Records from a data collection
*** Block opens ***

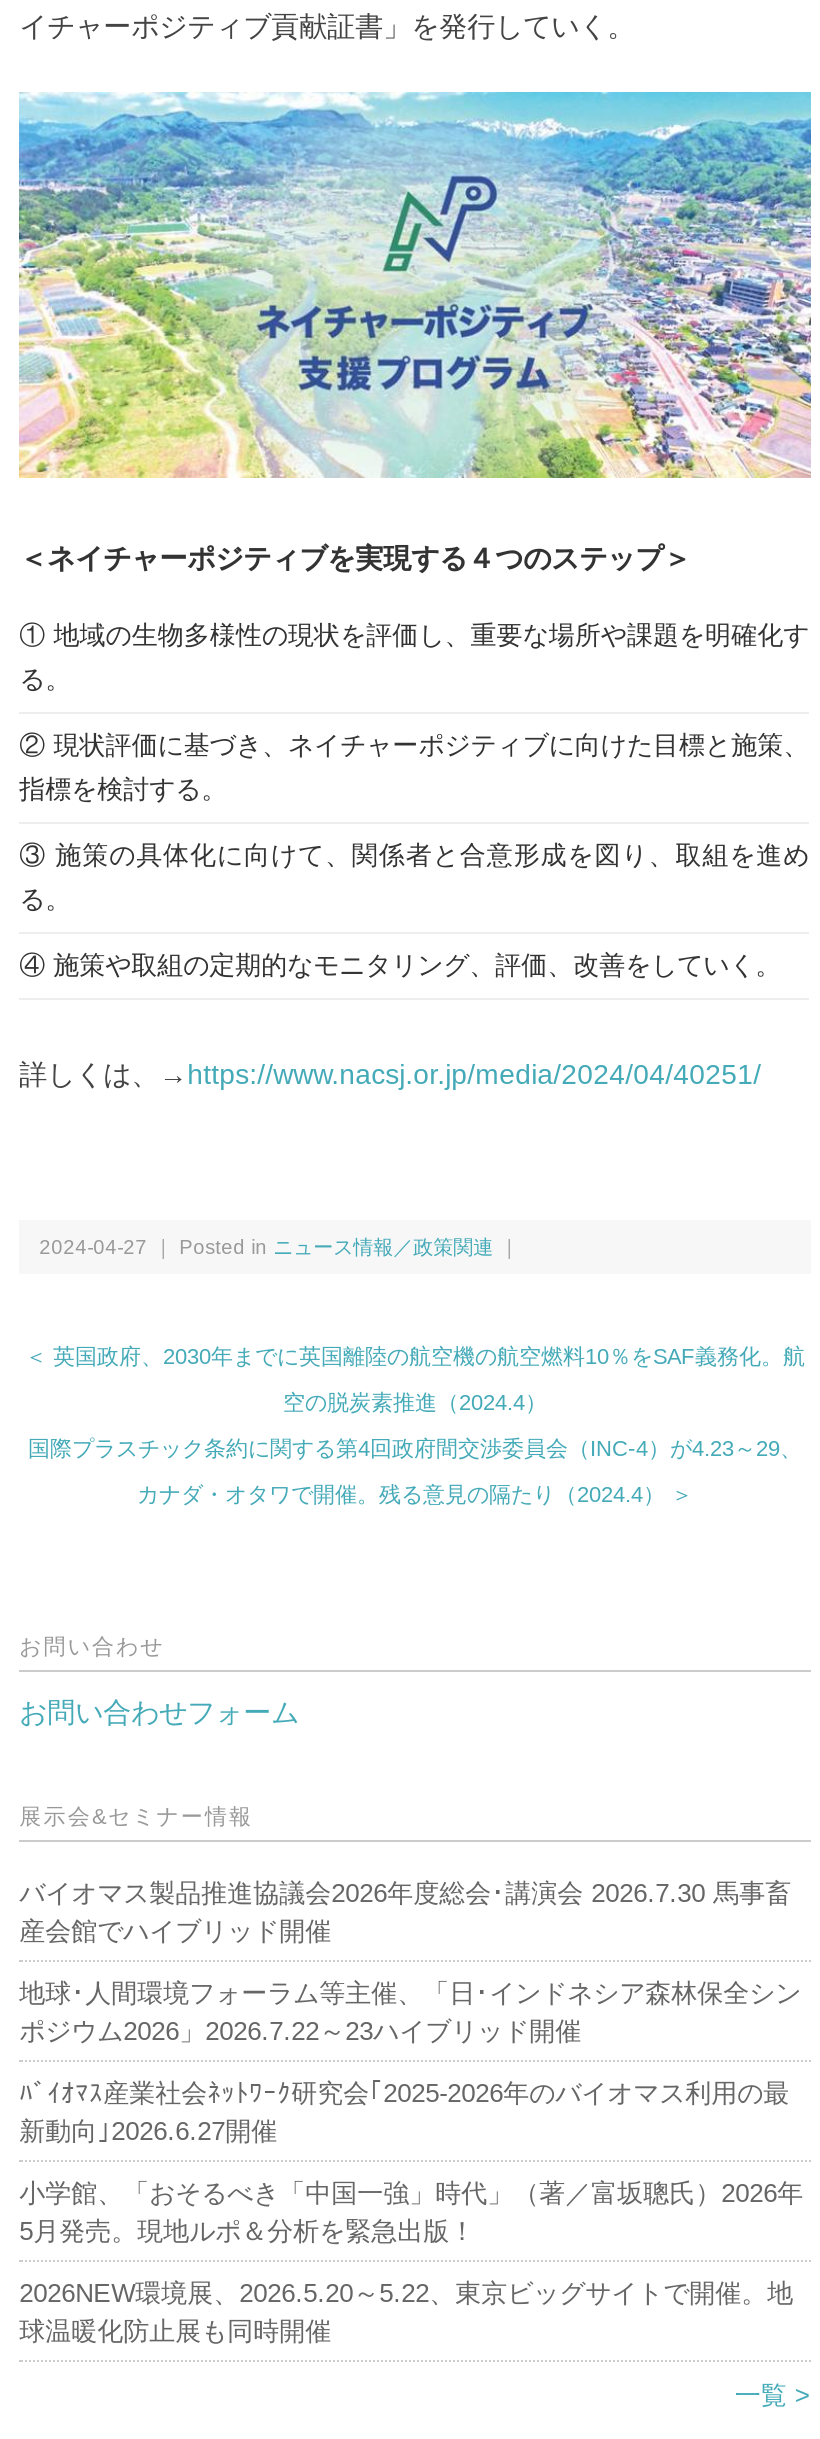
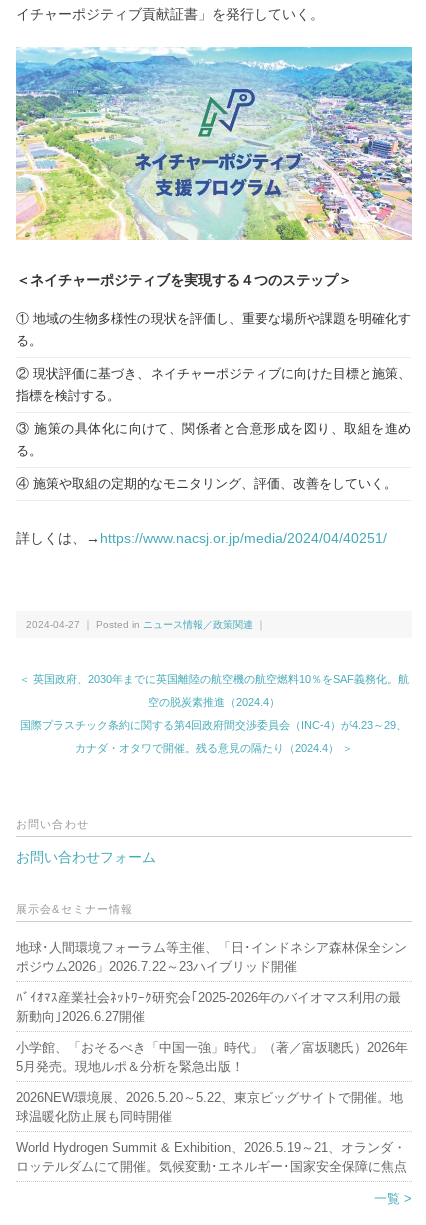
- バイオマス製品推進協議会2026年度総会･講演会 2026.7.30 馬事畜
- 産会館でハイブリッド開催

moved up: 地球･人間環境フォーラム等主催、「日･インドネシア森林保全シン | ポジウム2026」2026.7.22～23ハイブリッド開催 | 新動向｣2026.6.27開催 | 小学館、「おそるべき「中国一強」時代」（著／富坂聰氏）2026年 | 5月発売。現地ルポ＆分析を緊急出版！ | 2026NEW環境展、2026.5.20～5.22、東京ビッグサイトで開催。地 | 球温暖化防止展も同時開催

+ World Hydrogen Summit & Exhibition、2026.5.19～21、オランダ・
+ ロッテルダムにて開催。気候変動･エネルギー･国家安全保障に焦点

*** Block closes ***
*** Block opens ***

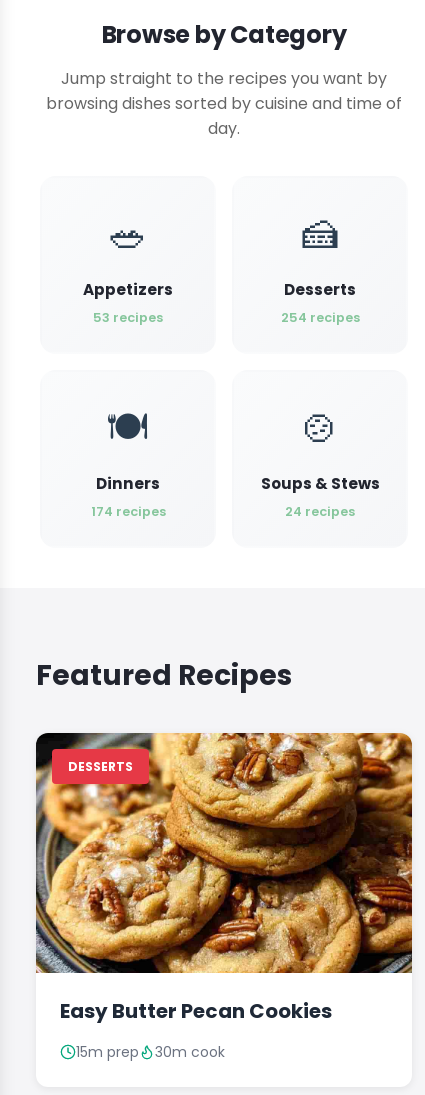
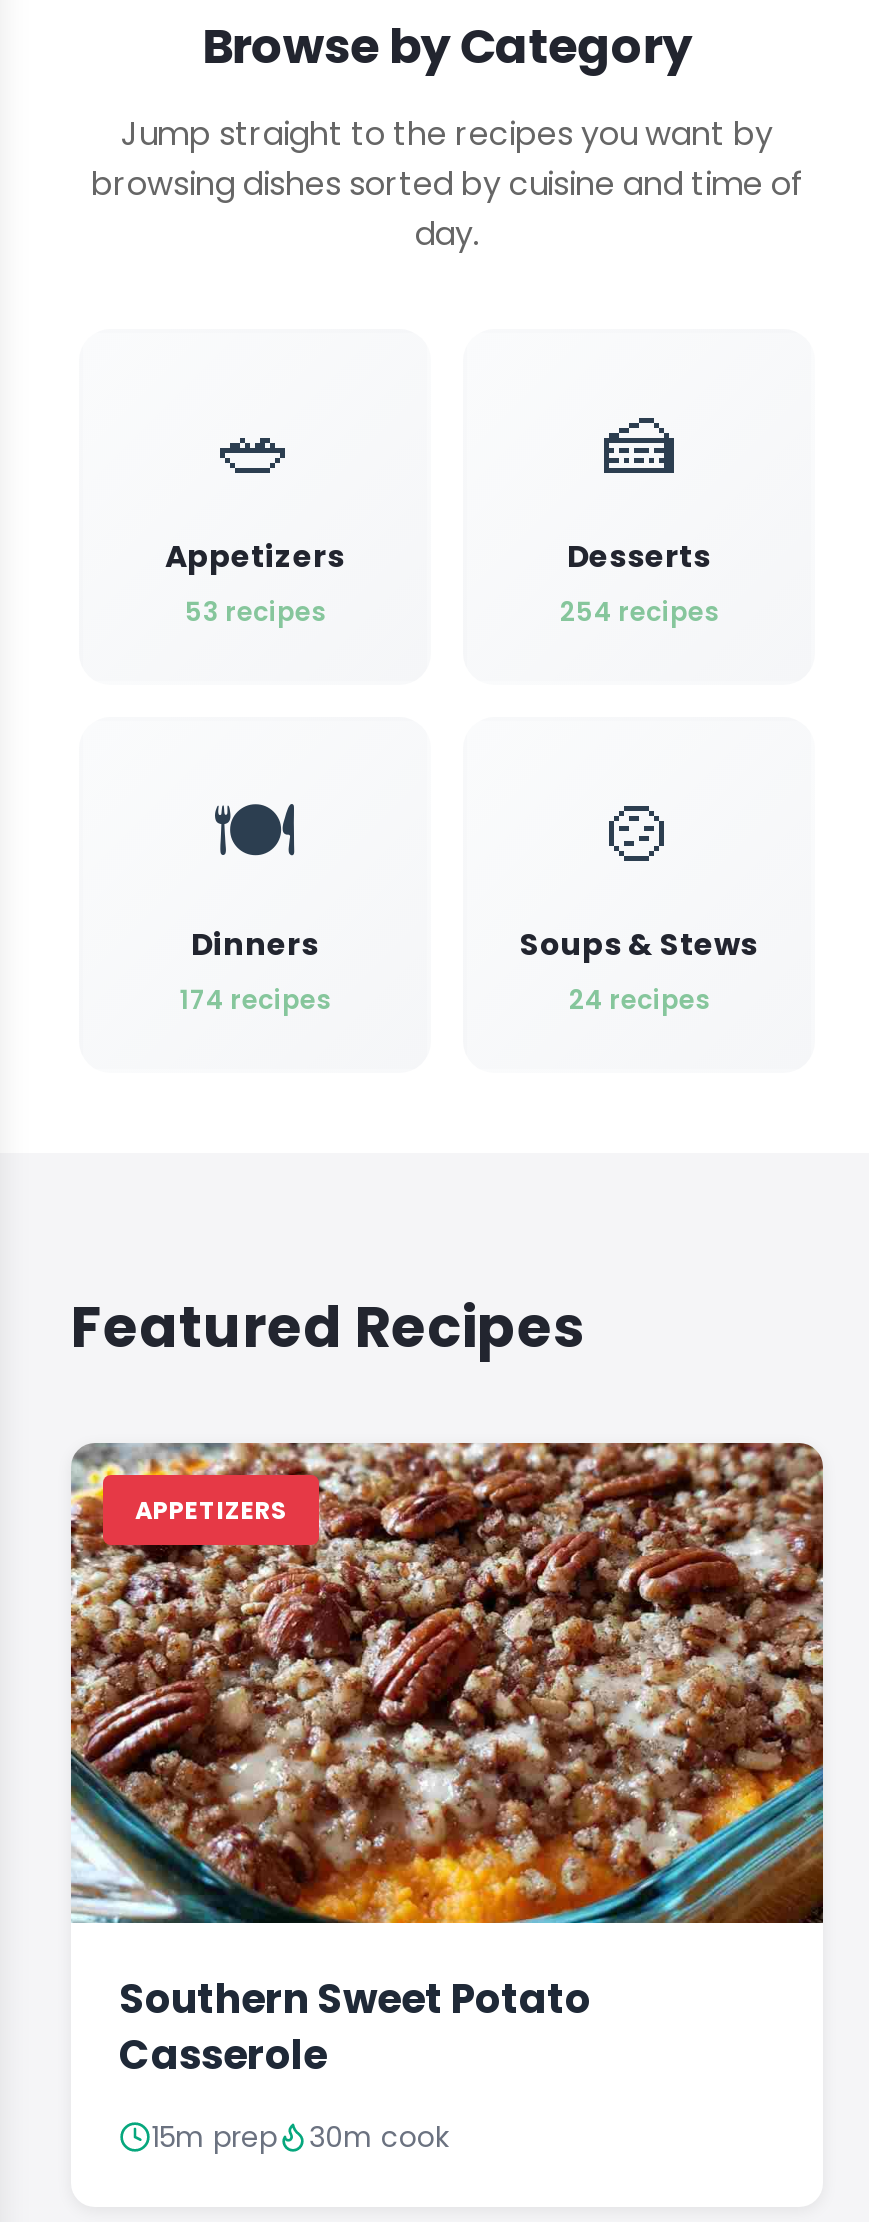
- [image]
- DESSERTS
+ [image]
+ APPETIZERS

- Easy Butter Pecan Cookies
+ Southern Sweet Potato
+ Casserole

*** Block closes ***

__TASK PROMPT__. Lines to set down from above: the line with "- バイオマス製品推進協議会2026年度総会･講演会 2026.7.30 馬事畜", the line with "Summit & Exhibition、2026.5.19～21、オランダ・", and every line between, each exactly as written.

__RESULT__.
- バイオマス製品推進協議会2026年度総会･講演会 2026.7.30 馬事畜
- 産会館でハイブリッド開催

moved up: 地球･人間環境フォーラム等主催、「日･インドネシア森林保全シン | ポジウム2026」2026.7.22～23ハイブリッド開催 | 新動向｣2026.6.27開催 | 小学館、「おそるべき「中国一強」時代」（著／富坂聰氏）2026年 | 5月発売。現地ルポ＆分析を緊急出版！ | 2026NEW環境展、2026.5.20～5.22、東京ビッグサイトで開催。地 | 球温暖化防止展も同時開催

+ World Hydrogen Summit & Exhibition、2026.5.19～21、オランダ・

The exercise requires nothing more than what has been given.